Friday, August 27, 2010

Loving Local: Potato Pancake Picnic

Back home in Pennsylvania the end of summer always brought one particularly festive event, the annual Potato Pancake Picnic held at the Sportsman's Club. A traditional Potato Pancake dinner includes 4 foods that are perfect for using the delicious produce so bountiful at this time of year: mountains of crispy potato pancakes, accompanied by bowls of freshly stewed tomatoes, sweet creamed corn, and spicy applesauce. You can't have a proper potato pancake dinner without them.

Potato Pancakes
Grate 3-4 large potatos. Mix with:
2 egg
1 medium grated onion or 3-4 shredded scallions or ¼ c. chopped fresh chives
1 cup flour
½ tsp salt
Mix well.
Heat oil in a heavy frying pan and when it is very hot drop the mixture in by the spoonful. Flatten out. When crispy on one side, flip and fry until golden. 
(This recipe is from my cookbook, Fry Bacon, Add Onionsmy cookbook/memoir of growing up Pennsylvania Dutch. )

Stewed Tomatoes
Wash 4-5 tomatoes and bring a pot of water to a boil. Stick the tines of a fork into the stem end of tomato and plunge into boiling water until skin begins to crack and peel. Do this to each tomato. Hold under cold water and peel skin off. With sharp knife remove stem. Cut tomatoes into pieces, place in a clean pan with small amount of water, cover tightly. Heat on medium for 15 mins. stirring occasionally. Add 1 tsp. salt, ½ tsp. white pepper, 1 tablespoon sugar. You can add 1 tablespoon minced onion, chopped green chilies or minced green pepper if you like.

Creamed Corn
Once you make home-made creamed corn you'll never be happy with the canned kind again. Butter and sugar corn is the best!
Make a roux from 2 tablespoons butter and 2 tablespoons four. Add in 1 cup milk and simmer until thick. Add 1 cup heavy cream, 2 tablespoons sugar, 1 tsp salt and 1 tsp. cracked pepper. Stir in 4 cups corn cut fresh from the cob. Simmer over medium heat until corn is cooked through.

Applesauce
The best applesauce is made by using 2-3 varieties of apples. Make sure you have some Macintosh but also try Granny Smiths, Red Delicious, Gala, Jonathans, etc.
Peel and cut 3-4 lbs. of apples and cut them into quarters. Place in heavy pot with 1 cup water, juice of 1 lemon and a few strips of the lemons peel. Stir in 1 tablespoon cinnamon or 3” of cinnamon stick, ½ c. brown sugar and ¼ c. white sugar, ½ tsp. salt. Simmer until just tender. Remove lemon peel and cinnamon sticks. Mash with potato masher or leave chunky.

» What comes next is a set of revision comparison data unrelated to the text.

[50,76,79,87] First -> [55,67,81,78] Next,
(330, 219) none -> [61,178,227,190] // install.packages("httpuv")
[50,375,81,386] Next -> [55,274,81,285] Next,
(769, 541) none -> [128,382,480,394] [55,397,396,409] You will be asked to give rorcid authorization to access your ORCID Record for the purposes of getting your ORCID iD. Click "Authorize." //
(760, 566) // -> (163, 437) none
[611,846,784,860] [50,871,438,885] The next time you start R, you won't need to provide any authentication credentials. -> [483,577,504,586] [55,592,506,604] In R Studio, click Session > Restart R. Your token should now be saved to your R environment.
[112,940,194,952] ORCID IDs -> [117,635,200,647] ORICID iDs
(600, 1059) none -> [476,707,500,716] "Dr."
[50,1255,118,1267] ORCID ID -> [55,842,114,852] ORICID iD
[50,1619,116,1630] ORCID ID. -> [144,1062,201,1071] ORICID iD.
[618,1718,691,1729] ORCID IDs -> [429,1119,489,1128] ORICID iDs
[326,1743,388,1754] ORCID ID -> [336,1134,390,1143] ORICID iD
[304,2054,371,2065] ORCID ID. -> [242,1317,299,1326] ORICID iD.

Speaking of cooking with fresh corn once, when I was living in State College, PA my Dad called me on a Friday afternoon and asked if I could come home for the weekend. Seems a farmer friend of his had an abnormally large corn harvest that had to be brought in ahead of an early frost that was predicted. Dad and my brothers were picking corn as fast as they could and the farmer was giving everyone several bushels of corn to whoever helped pick. Dad said they were going to need help putting up all that corn.

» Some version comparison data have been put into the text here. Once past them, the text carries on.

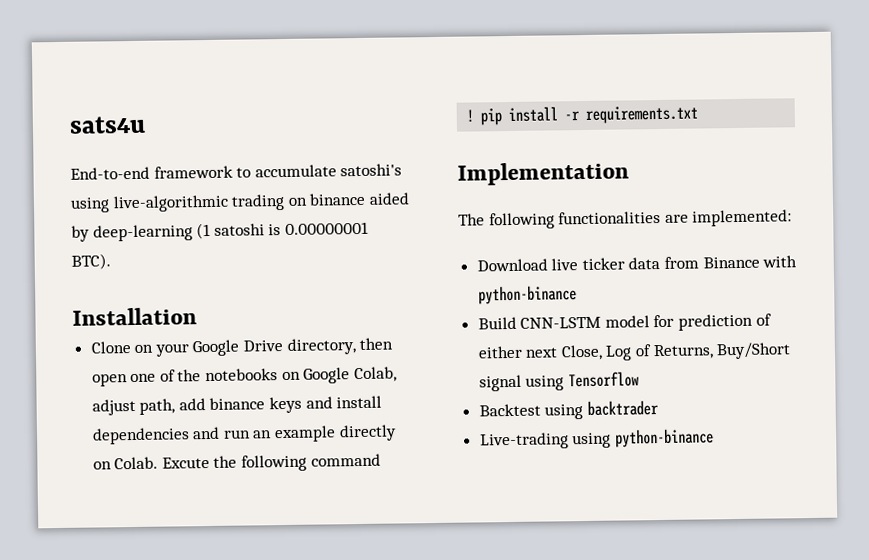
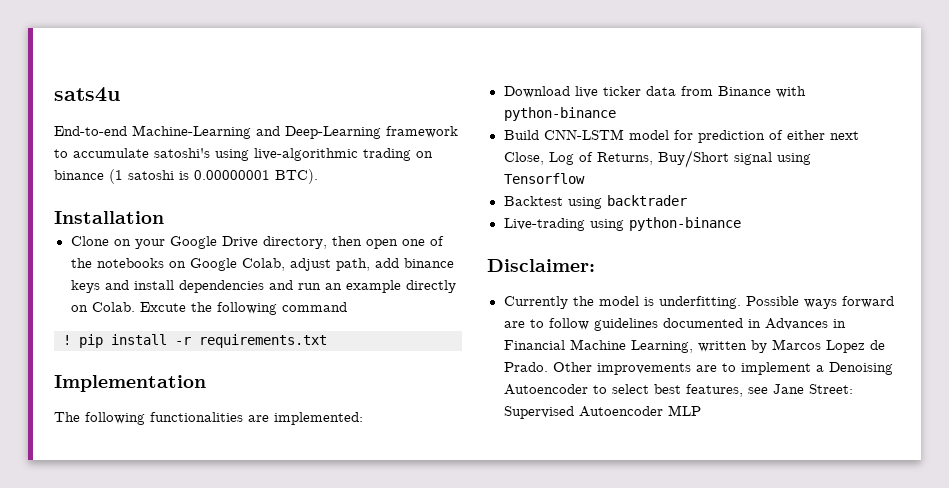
(150, 173) none -> [132,125,381,139] Machine-Learning and Deep-Learning
[368,192,409,205] [71,224,193,242] aided by deep-learning -> (104, 175) none
(714, 438) none -> [487,259,595,272] [503,296,894,309] [503,318,846,331] [503,339,885,353] [503,362,893,375] [503,384,853,397] [503,405,701,419] // Disclaimer: // Currently the model is underfitting. Possible ways forward are to follow guidelines documented in Advances in Financial Machine Learning, written by Marcos Lopez de Prado. Other improvements are to implement a Denoising Autoencoder to select best features, see Jane Street: Supervised Autoencoder MLP

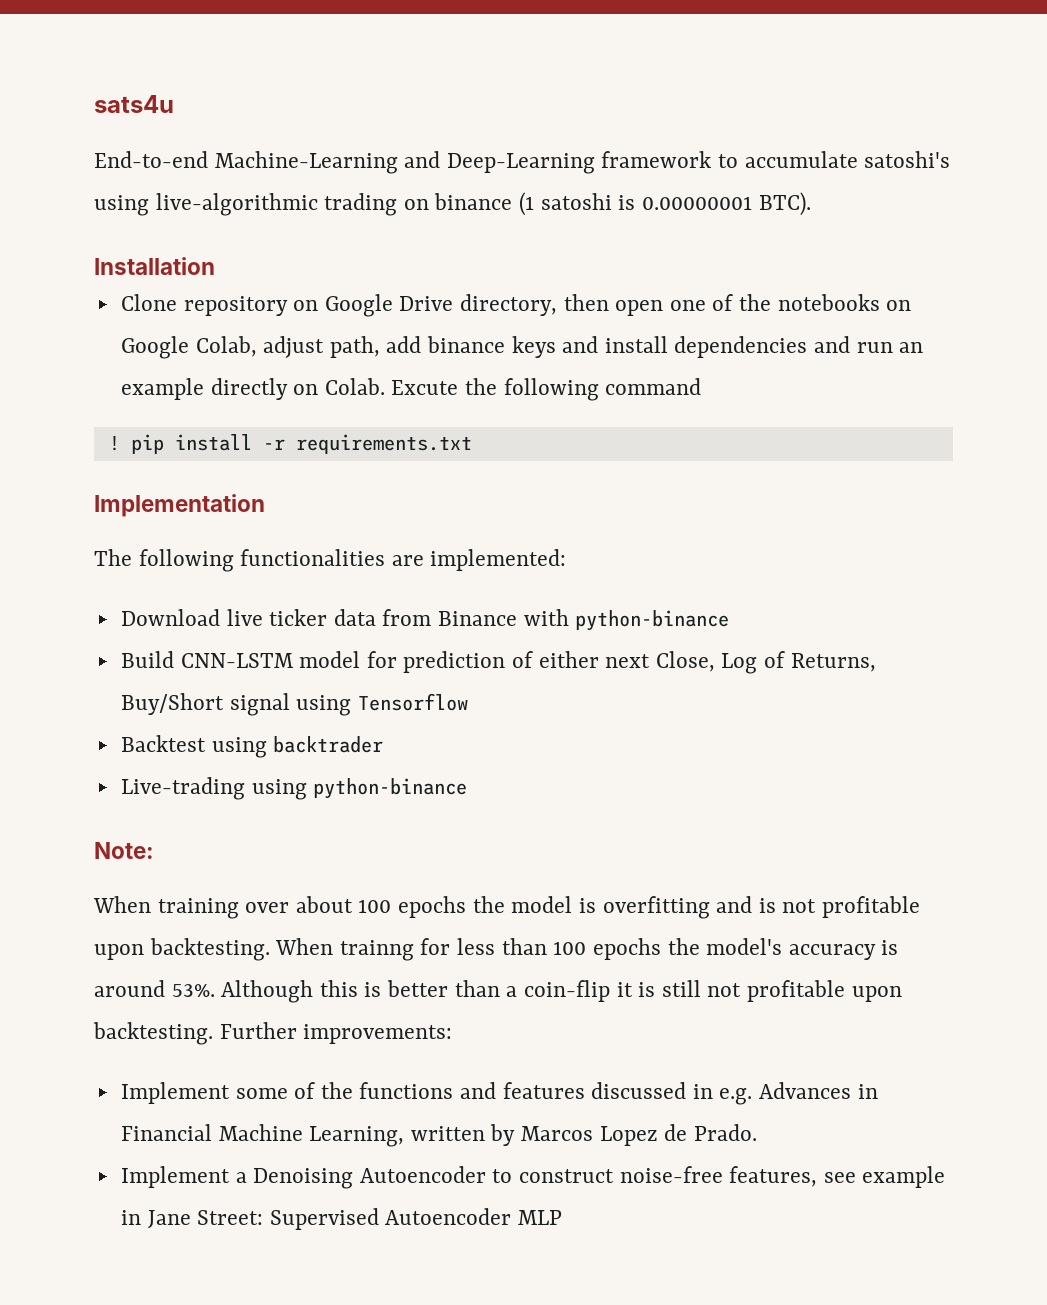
[113,239,165,249] on your -> [183,296,319,316] repository on
[487,259,595,272] [503,296,894,309] [503,318,761,331] Disclaimer: // Currently the model is underfitting. Possible ways forward are to follow guidelines documented in -> [94,842,154,859] [93,896,920,919] [94,938,899,961] [94,980,902,1003] [93,1022,453,1045] [120,1082,753,1105] Note: // When training over about 100 epochs the model is overfitting and is not profitable upon backtesting. When trainng for less than 100 epochs the model's accuracy is around 53%. Although this is better than a coin-flip it is still not profitable upon backtesting. Further improvements: // Implement some of the functions and features discussed in e.g.
[552,362,893,375] [503,384,768,397] Other improvements are to implement a Denoising Autoencoder to select best features, see -> [120,1166,946,1189] [120,1210,141,1225] // Implement a Denoising Autoencoder to construct noise-free features, see example in

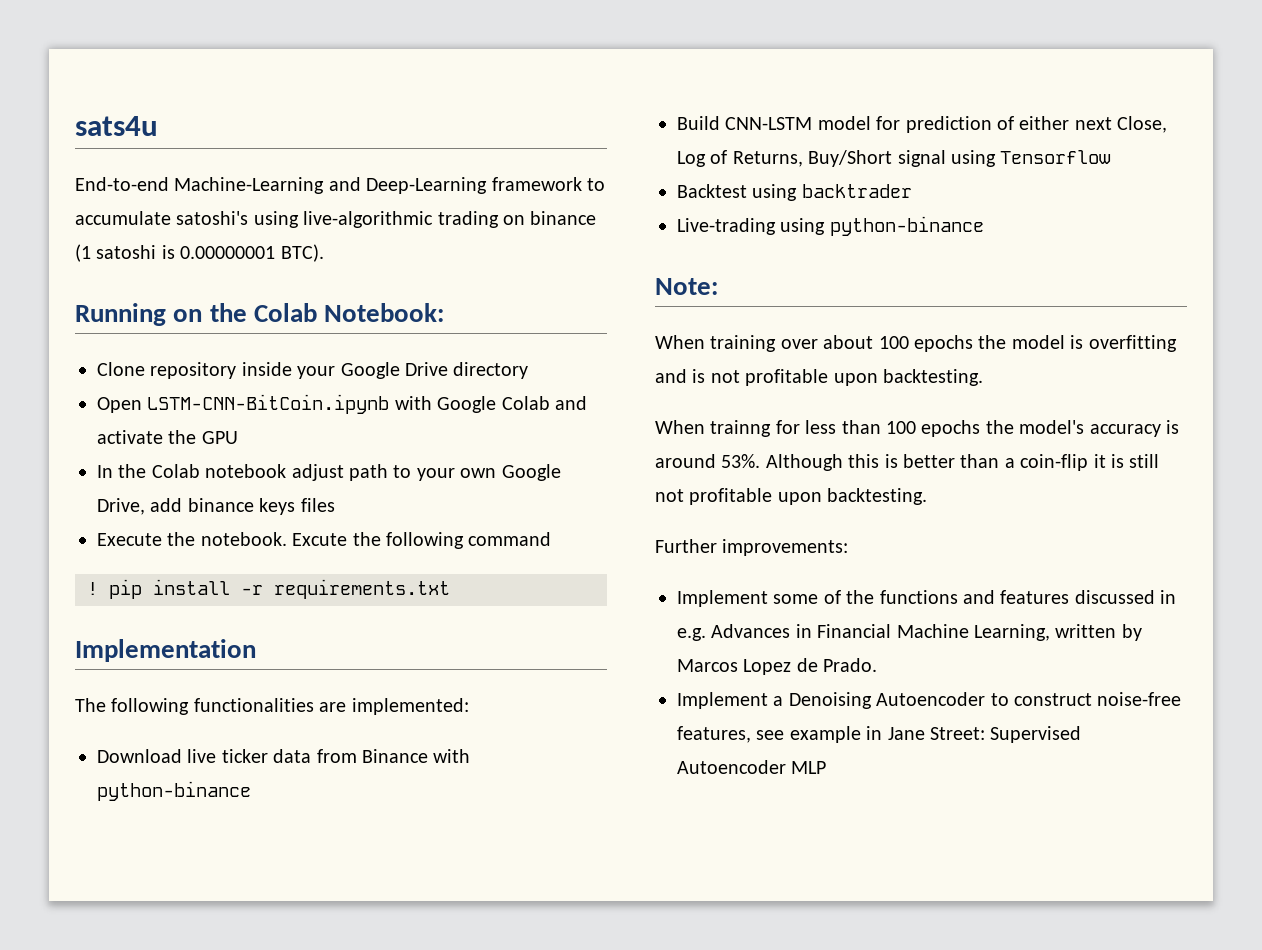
[94,257,215,275] [120,294,912,317] [120,336,924,359] [120,378,385,400] Installation // Clone repository on Google Drive directory, then open one of the notebooks on Google Colab, adjust path, add binance keys and install dependencies and run an example directly on Colab. -> [75,303,445,326] [97,362,529,379] [97,394,587,414] [97,430,238,444] [97,464,561,481] [97,498,335,515] [97,532,287,546] Running on the Colab Notebook: // Clone repository inside your Google Drive directory // Open LSTM-CNN-BitCoin.ipynb with Google Colab and activate the GPU // In the Colab notebook adjust path to your own Google Drive, add binance keys files // Execute the notebook.
(270, 949) none -> (983, 377) //
(213, 1033) none -> (928, 496) //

So I drove home and discovered my parents in their kitchens (my parents' house had two kitchens, Mom's, and Dad's downstairs next to his shop). They were boiling up the corn and it was my job to cut the kernels from the cob and pack them in to jars to be processed. Well, we worked all night and we sure had plenty of corn for the winter. But I didn't realize how much juice I was getting splashed with as I cut the corn! By the time I was finished my hair was standing straight out from my head and was stiff as boar bristles! It took three washings to get all the corn starch out of my hair! Ah, the joys of a bountiful harvest!

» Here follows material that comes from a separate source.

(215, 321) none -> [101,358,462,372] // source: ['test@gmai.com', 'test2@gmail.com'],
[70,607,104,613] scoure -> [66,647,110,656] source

This post is part of Loving Local, a blogathon to support Mass Farmers Markets, a non-profit that helps farmer's markets. The blogathon was the idea of Tinky over at In Our Grandmothers' Kitchens

Thanks for reading.

2 comments:

Tinky said...

What a FABULOUS feast. I just ate, but I'm hungr again......

Evergreen Road said...

I forgot about your parents' his and hers kitchens! Tino used to go downstairs and cook the stuff Maryann wouldn't especially leeks.